ASSIGNMENT
Give back every line of the data, transcribed exactly.

|---|

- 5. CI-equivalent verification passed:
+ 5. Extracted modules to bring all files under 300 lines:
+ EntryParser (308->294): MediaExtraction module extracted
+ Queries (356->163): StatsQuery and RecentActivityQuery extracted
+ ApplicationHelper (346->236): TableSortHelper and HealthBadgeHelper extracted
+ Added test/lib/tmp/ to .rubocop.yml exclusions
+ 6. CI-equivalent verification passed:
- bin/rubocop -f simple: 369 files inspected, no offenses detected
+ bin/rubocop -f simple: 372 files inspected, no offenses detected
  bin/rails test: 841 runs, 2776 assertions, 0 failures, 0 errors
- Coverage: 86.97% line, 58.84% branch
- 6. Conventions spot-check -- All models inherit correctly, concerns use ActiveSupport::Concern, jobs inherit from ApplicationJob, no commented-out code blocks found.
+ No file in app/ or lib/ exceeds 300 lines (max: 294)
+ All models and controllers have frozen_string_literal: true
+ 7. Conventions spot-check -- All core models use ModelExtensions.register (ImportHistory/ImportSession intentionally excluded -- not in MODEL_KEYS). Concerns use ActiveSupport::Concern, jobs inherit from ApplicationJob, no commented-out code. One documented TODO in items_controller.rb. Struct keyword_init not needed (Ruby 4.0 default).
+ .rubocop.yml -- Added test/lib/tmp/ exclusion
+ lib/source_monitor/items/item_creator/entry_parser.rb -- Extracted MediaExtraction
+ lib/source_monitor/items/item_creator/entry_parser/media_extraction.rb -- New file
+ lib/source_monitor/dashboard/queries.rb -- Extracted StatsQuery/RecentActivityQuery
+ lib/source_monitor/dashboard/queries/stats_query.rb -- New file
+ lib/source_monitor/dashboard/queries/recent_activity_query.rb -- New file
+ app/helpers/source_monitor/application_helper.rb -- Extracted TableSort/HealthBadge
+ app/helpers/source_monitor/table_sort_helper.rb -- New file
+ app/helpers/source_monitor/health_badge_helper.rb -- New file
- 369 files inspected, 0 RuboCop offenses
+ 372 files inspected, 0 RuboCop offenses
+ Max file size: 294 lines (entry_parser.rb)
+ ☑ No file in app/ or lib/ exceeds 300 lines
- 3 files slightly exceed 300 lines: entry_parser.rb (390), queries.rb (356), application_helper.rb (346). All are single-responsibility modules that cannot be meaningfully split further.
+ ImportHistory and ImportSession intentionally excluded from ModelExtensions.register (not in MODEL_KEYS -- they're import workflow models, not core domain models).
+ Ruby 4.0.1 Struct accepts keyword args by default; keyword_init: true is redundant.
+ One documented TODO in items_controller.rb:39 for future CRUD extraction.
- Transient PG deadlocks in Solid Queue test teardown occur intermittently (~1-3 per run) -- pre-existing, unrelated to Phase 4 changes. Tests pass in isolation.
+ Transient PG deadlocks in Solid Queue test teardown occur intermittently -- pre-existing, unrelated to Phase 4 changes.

|---|

YOUR SOLUTION
- 5. CI-equivalent verification passed:
+ 5. Extracted modules to bring all files under 300 lines:
+ EntryParser (308->294): MediaExtraction module extracted
+ Queries (356->163): StatsQuery and RecentActivityQuery extracted
+ ApplicationHelper (346->236): TableSortHelper and HealthBadgeHelper extracted
+ Added test/lib/tmp/ to .rubocop.yml exclusions
+ 6. CI-equivalent verification passed:
- bin/rubocop -f simple: 369 files inspected, no offenses detected
+ bin/rubocop -f simple: 372 files inspected, no offenses detected
  bin/rails test: 841 runs, 2776 assertions, 0 failures, 0 errors
- Coverage: 86.97% line, 58.84% branch
- 6. Conventions spot-check -- All models inherit correctly, concerns use ActiveSupport::Concern, jobs inherit from ApplicationJob, no commented-out code blocks found.
+ No file in app/ or lib/ exceeds 300 lines (max: 294)
+ All models and controllers have frozen_string_literal: true
+ 7. Conventions spot-check -- All core models use ModelExtensions.register (ImportHistory/ImportSession intentionally excluded -- not in MODEL_KEYS). Concerns use ActiveSupport::Concern, jobs inherit from ApplicationJob, no commented-out code. One documented TODO in items_controller.rb. Struct keyword_init not needed (Ruby 4.0 default).
+ .rubocop.yml -- Added test/lib/tmp/ exclusion
+ lib/source_monitor/items/item_creator/entry_parser.rb -- Extracted MediaExtraction
+ lib/source_monitor/items/item_creator/entry_parser/media_extraction.rb -- New file
+ lib/source_monitor/dashboard/queries.rb -- Extracted StatsQuery/RecentActivityQuery
+ lib/source_monitor/dashboard/queries/stats_query.rb -- New file
+ lib/source_monitor/dashboard/queries/recent_activity_query.rb -- New file
+ app/helpers/source_monitor/application_helper.rb -- Extracted TableSort/HealthBadge
+ app/helpers/source_monitor/table_sort_helper.rb -- New file
+ app/helpers/source_monitor/health_badge_helper.rb -- New file
- 369 files inspected, 0 RuboCop offenses
+ 372 files inspected, 0 RuboCop offenses
+ Max file size: 294 lines (entry_parser.rb)
+ ☑ No file in app/ or lib/ exceeds 300 lines
- 3 files slightly exceed 300 lines: entry_parser.rb (390), queries.rb (356), application_helper.rb (346). All are single-responsibility modules that cannot be meaningfully split further.
+ ImportHistory and ImportSession intentionally excluded from ModelExtensions.register (not in MODEL_KEYS -- they're import workflow models, not core domain models).
+ Ruby 4.0.1 Struct accepts keyword args by default; keyword_init: true is redundant.
+ One documented TODO in items_controller.rb:39 for future CRUD extraction.
- Transient PG deadlocks in Solid Queue test teardown occur intermittently (~1-3 per run) -- pre-existing, unrelated to Phase 4 changes. Tests pass in isolation.
+ Transient PG deadlocks in Solid Queue test teardown occur intermittently -- pre-existing, unrelated to Phase 4 changes.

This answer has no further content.